Subependymal giant cell astrocytomas (SEGAs) are rare brain tumors occurring in patients with tuberous sclerosis complex (TSC). TSC is characterized by formation of benign tumors in many organs and neurologic disorders (epilepsy, mental retardation, and autism). The disease is caused by mutations in TSC1 (hamartin) or TSC2 (tuberin) which encode tumor suppressors.
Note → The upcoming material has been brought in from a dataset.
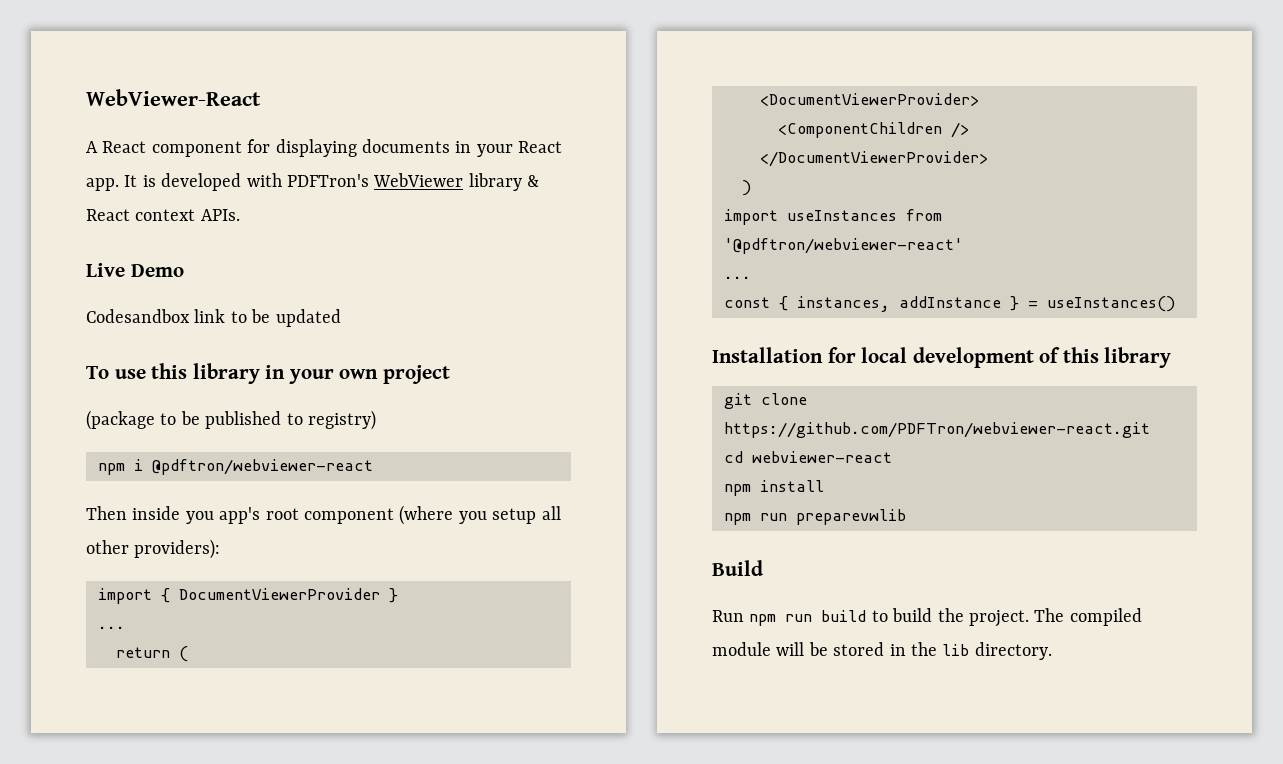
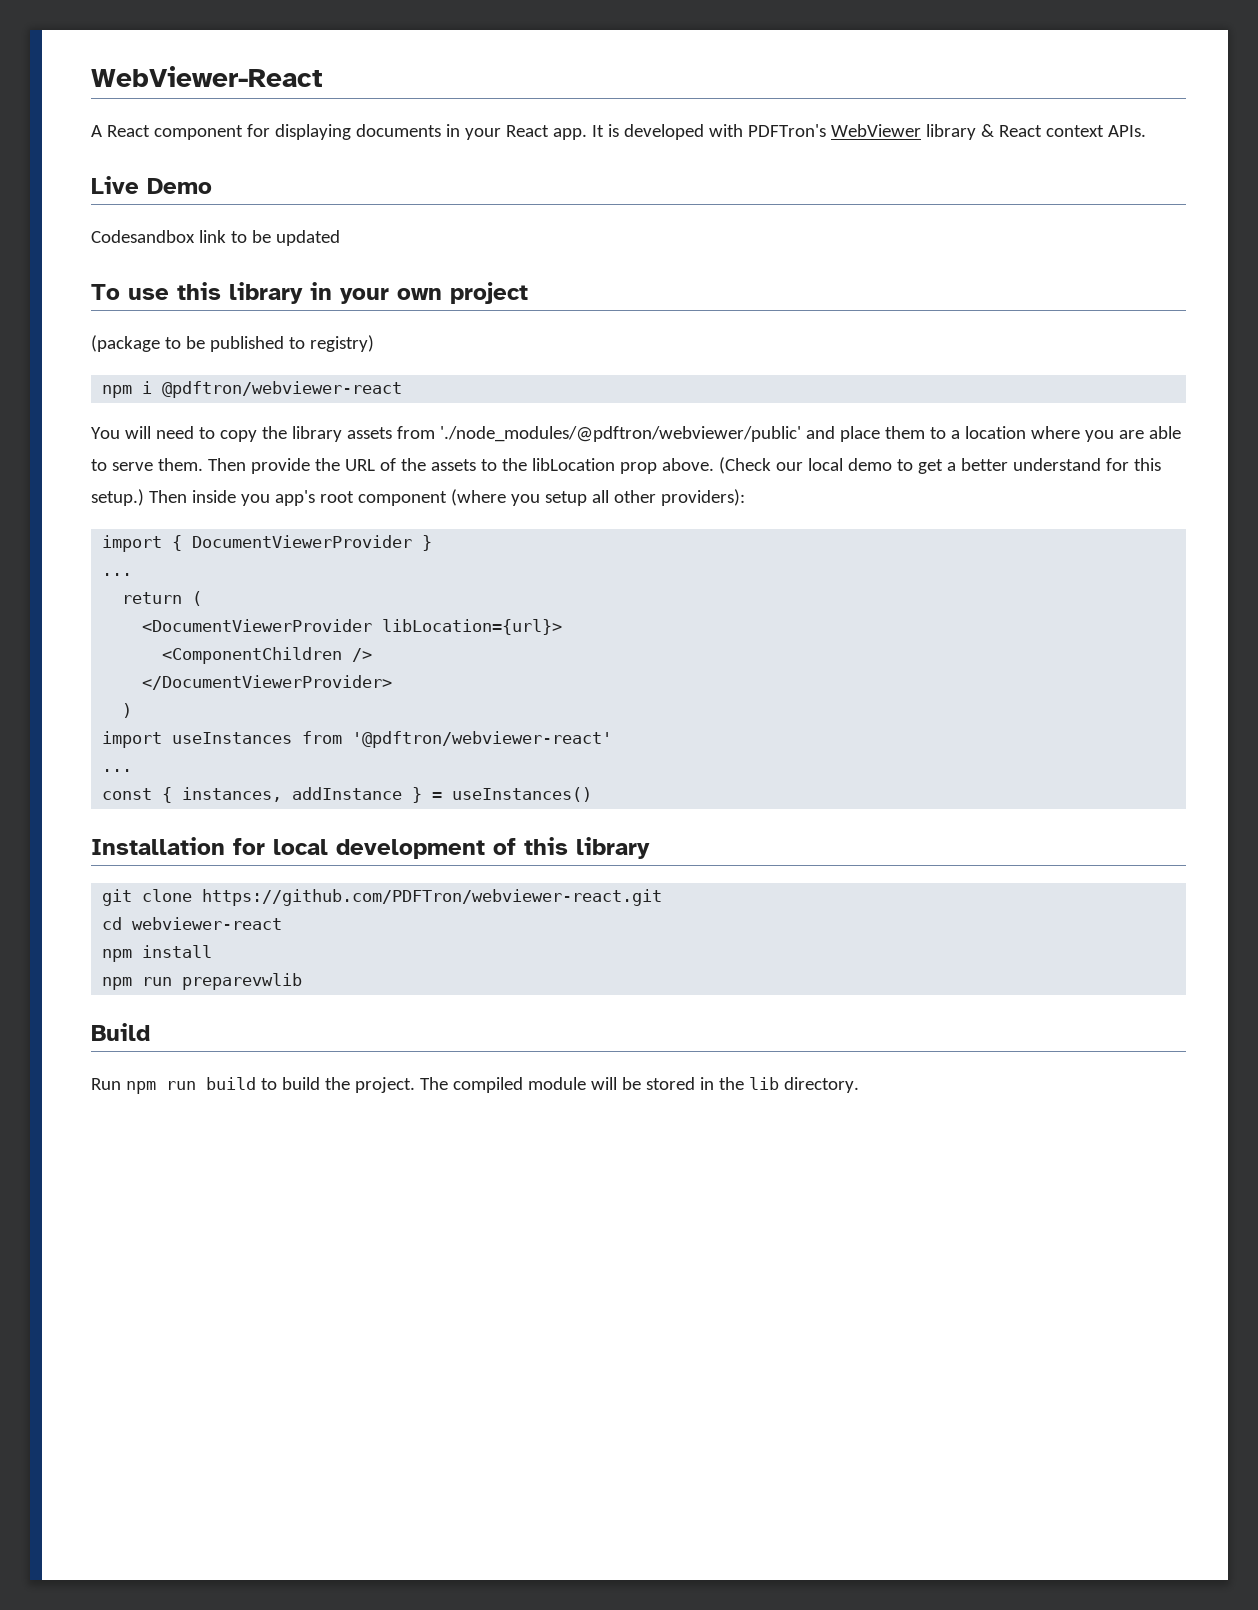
(373, 467) none -> [91,426,1181,442] [91,457,1161,474] [91,489,144,506] You will need to copy the library assets from './node_modules/@pdftron/webviewer/public' and place them to a location where you are able to serve them. Then provide the URL of the assets to the libLocation prop above. (Check our local demo to get a better understand for this setup.)
[760,93,979,106] <DocumentViewerProvider> -> [142,619,563,635] <DocumentViewerProvider libLocation={url}>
Inactivation of TSC1/TSC2 leads to enhanced activity of mTOR kinase that regulates i.a. transcription, translation, and cell growth. Data from experiments on lower eukaryotes showed several hundred newly identified genes modulated by TOR at the transcriptional level. However, very little was known about such genes in the human brain. Therefore, we performed global gene expression profiling in SEGAs with use of Affymetrix microarrays, which revealed a considerable number of differentially expressed genes. Identified genes differentially expressed in SEGAs when compared to normal human brain were mainly involved in tumorigenesis (ANXA1, GPNMB, S100A11, LTF, RND3, and SFRP4; up-regulated in SEGA), and the nervous system development and differentiation. Moreover, down-regulation of genes associated with functioning of the nervous system (e.g. CADPS2, CNDP1, ERMIN, GABRA1, MBP, MOBP, NEUROD1, NPTX1, RELN, SHANK3, and TF) in SEGA may be a cause of neurologic dysfunctions in TSC patients. Furthermore, up-regulation of MBP, ERMIN (markers of oligodendrocytes), NEUROD1, and NPTX1 (markers of immature neurons) in SEGA cells compared with normal human astrocytes suggested their mixed, glio-neuronal nature and inability to undergo terminal differentiation. Since SEGAs in patients with TSC appear to be of a mixed glio-neuronal lineage, the current practice of classifying these tumors as astrocytomas merits revision. Finally, it was shown that expression of ANXA1, GPNMB, S100A11, LTF, RND3, SFRP4, and NPTX1 was regulated by mTOR in SEGA cells. The presented data demonstrate new insights into transcriptional regulation induced by mTOR signaling dysfunctions. We anticipate that these results may influence future preclinical and clinical trials for TSC.